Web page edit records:
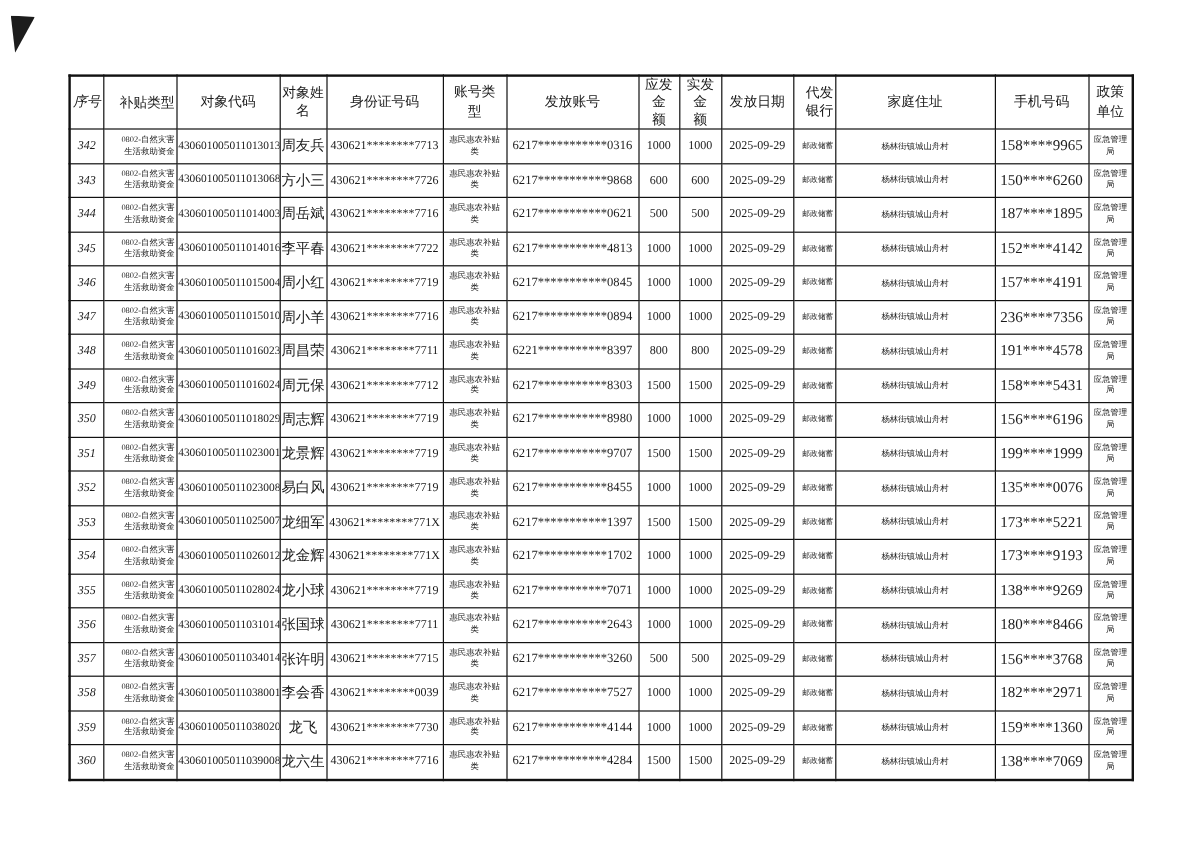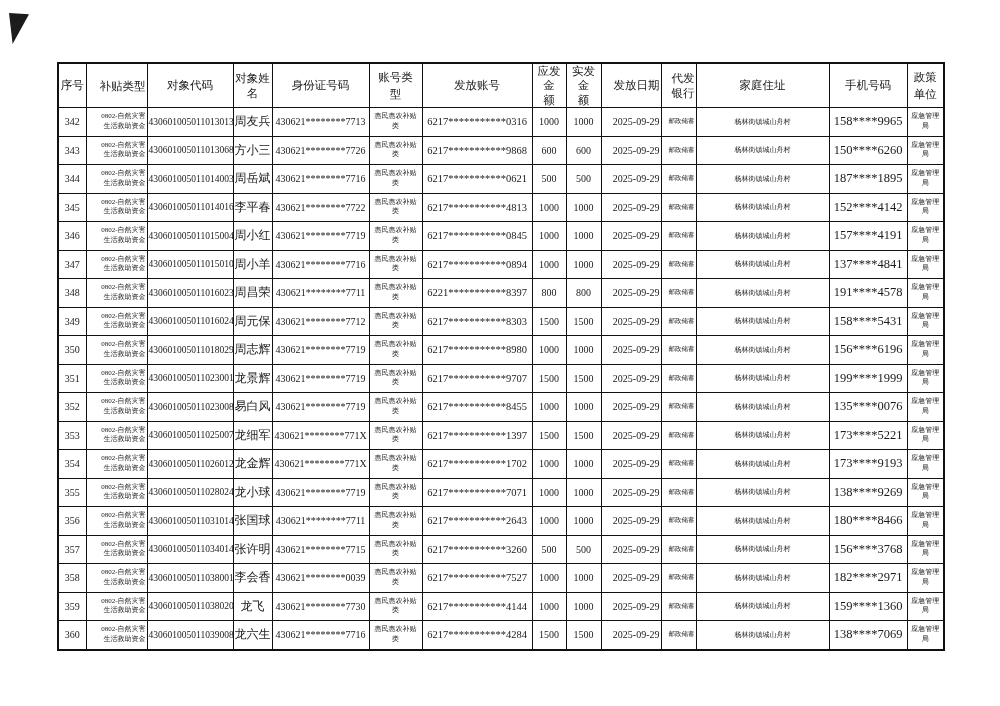"序号" .col-0 { font-style: none -> italic }
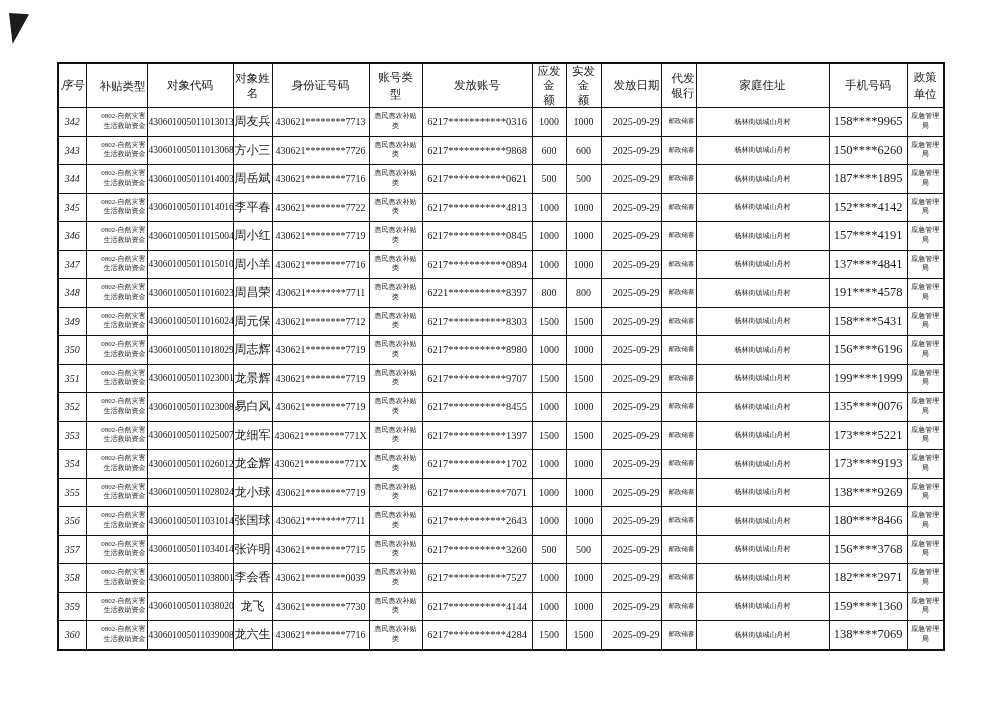"发放日期" .col-9 { text-align: right -> none }
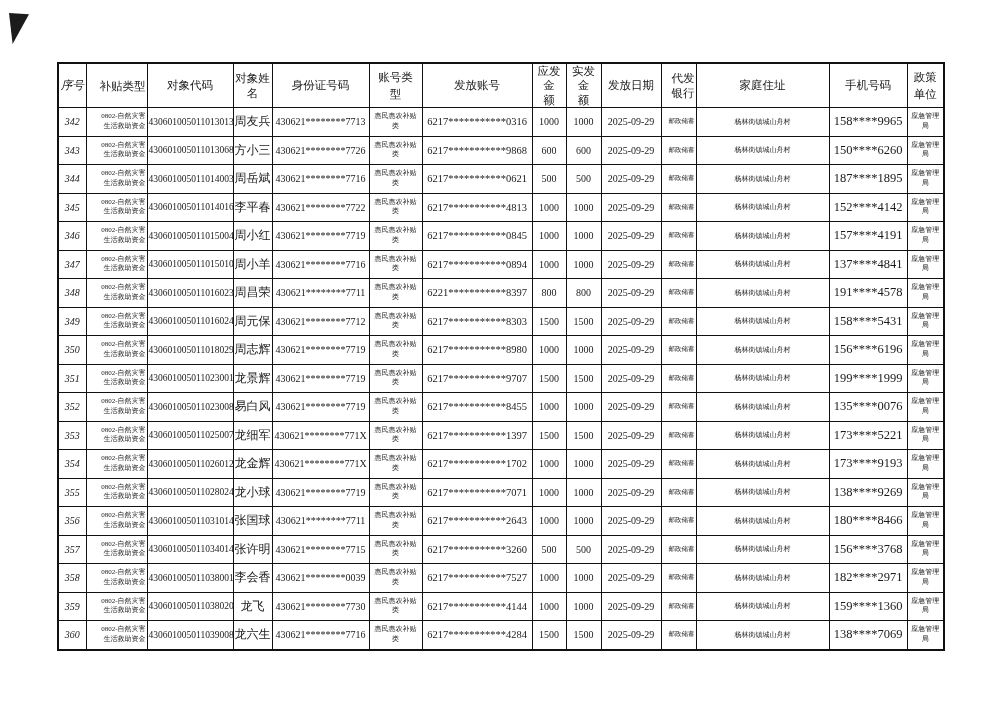"137****4841" td.col-12 { text: 137****4841 -> 236****7356 }
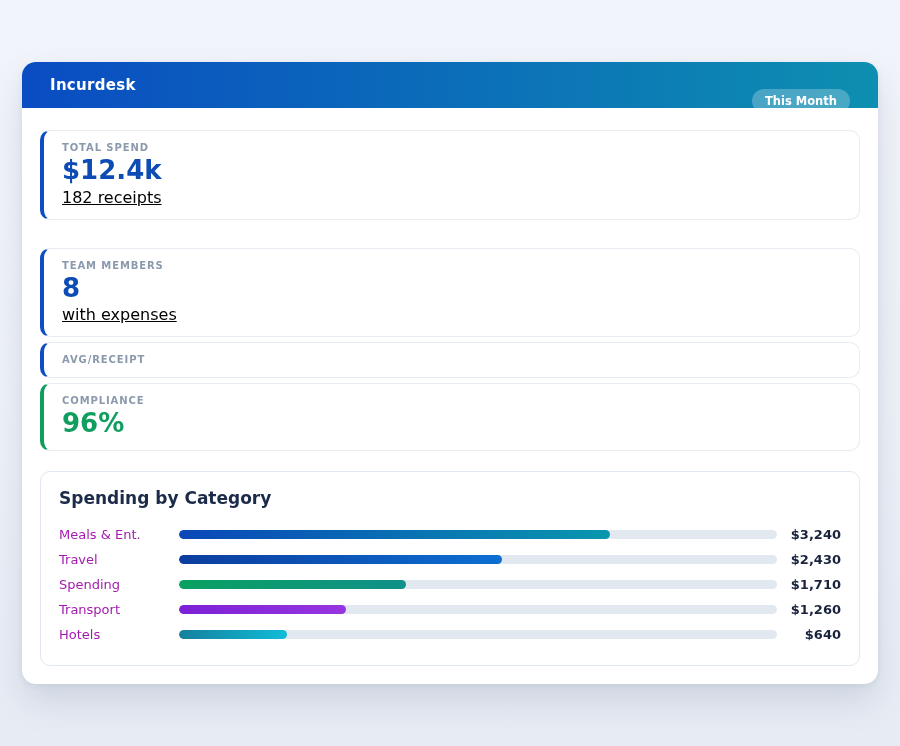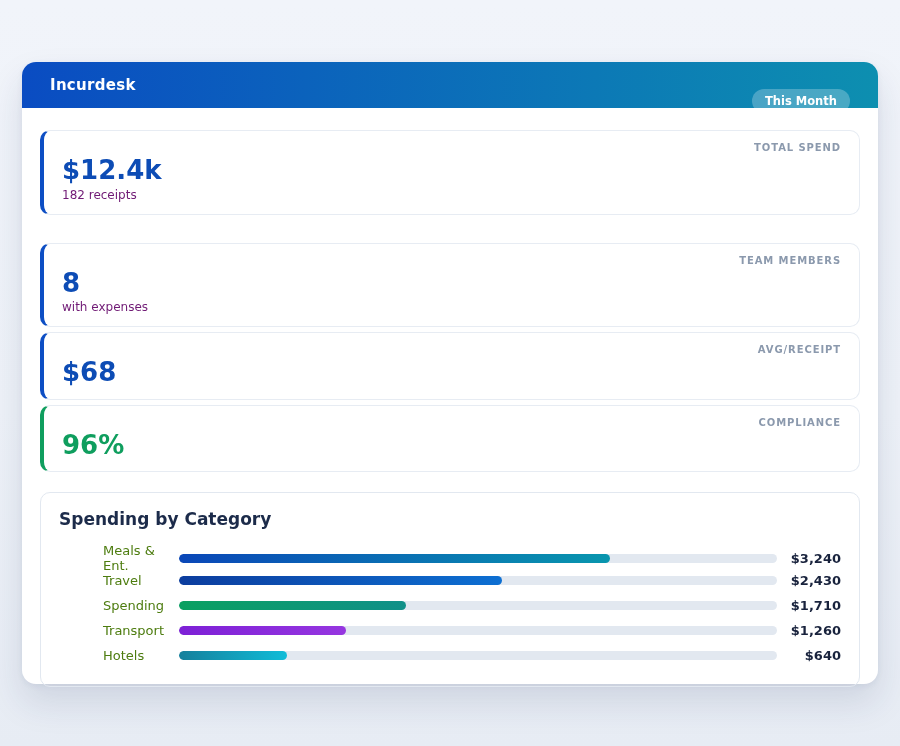"TOTAL SPEND" .stat-label { text-align: right -> none }
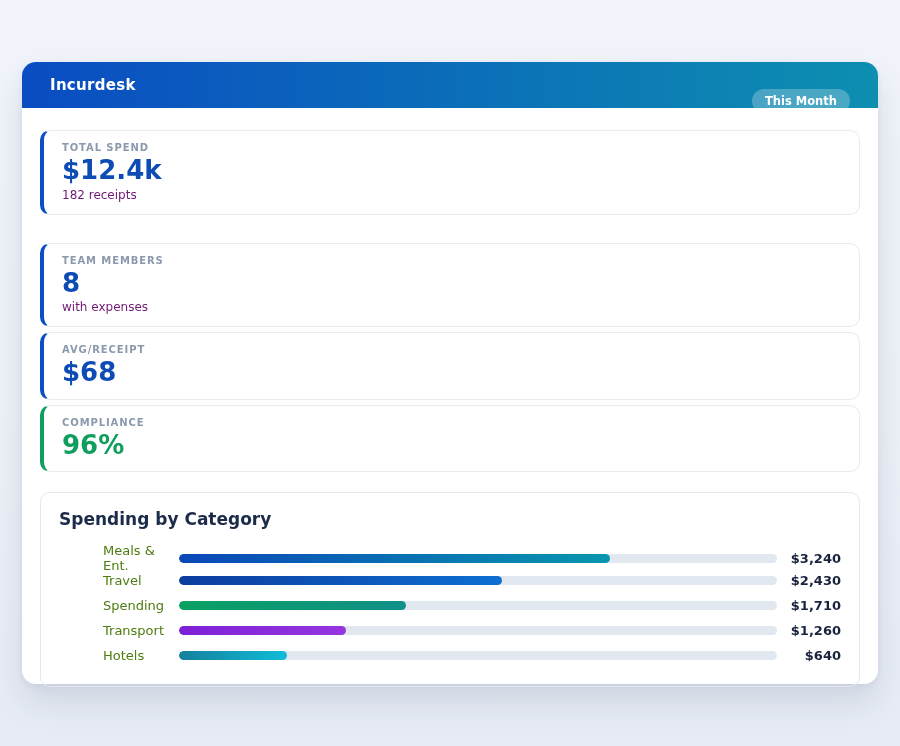"182 receipts" .stat-sub { color: #701a75 -> #000000; font-size: 12px -> 16px; text-decoration: none -> underline }
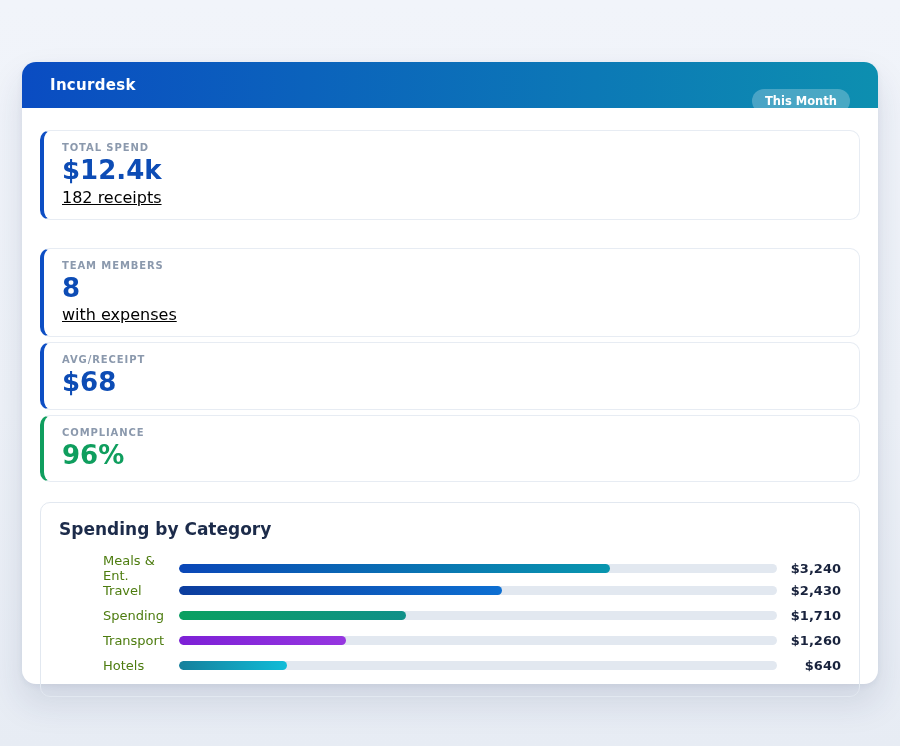"$68" div.stat-value { html: <div>$68</div> -> none }
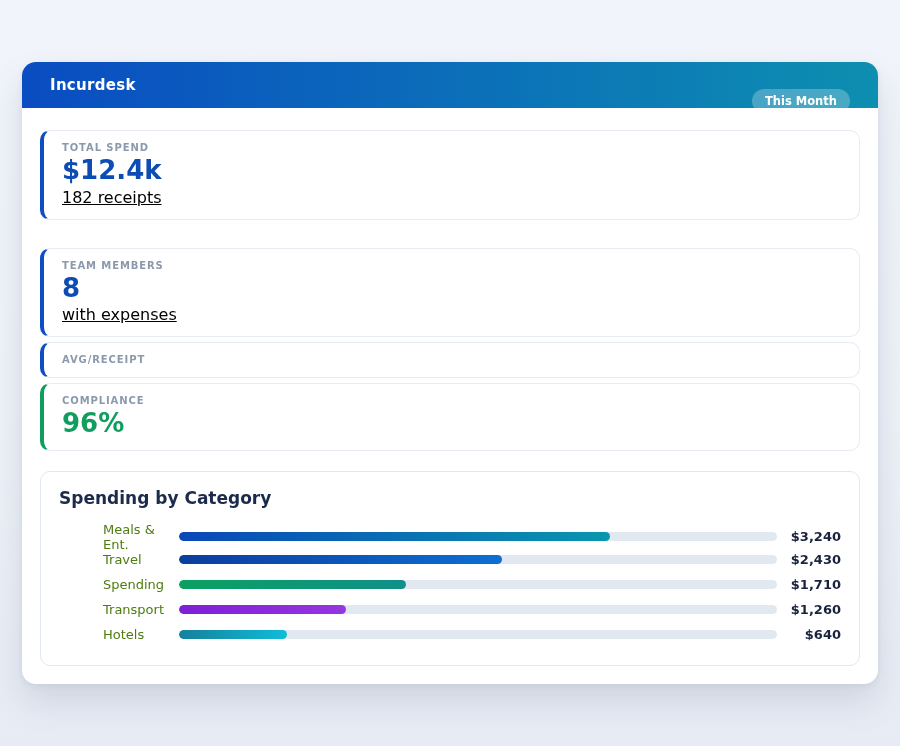"Meals & Ent." .cat-label { color: #4d7c0f -> #a21caf; margin-left: 44px -> none }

== ASSIGNMENT ==
Excluding the pictures, output every entry above without alteration.

== RESPONSE TO THIS TASK ==
"序号" .col-0 { font-style: none -> italic }
"发放日期" .col-9 { text-align: right -> none }
"137****4841" td.col-12 { text: 137****4841 -> 236****7356 }
"TOTAL SPEND" .stat-label { text-align: right -> none }
"182 receipts" .stat-sub { color: #701a75 -> #000000; font-size: 12px -> 16px; text-decoration: none -> underline }
"$68" div.stat-value { html: <div>$68</div> -> none }
"Meals & Ent." .cat-label { color: #4d7c0f -> #a21caf; margin-left: 44px -> none }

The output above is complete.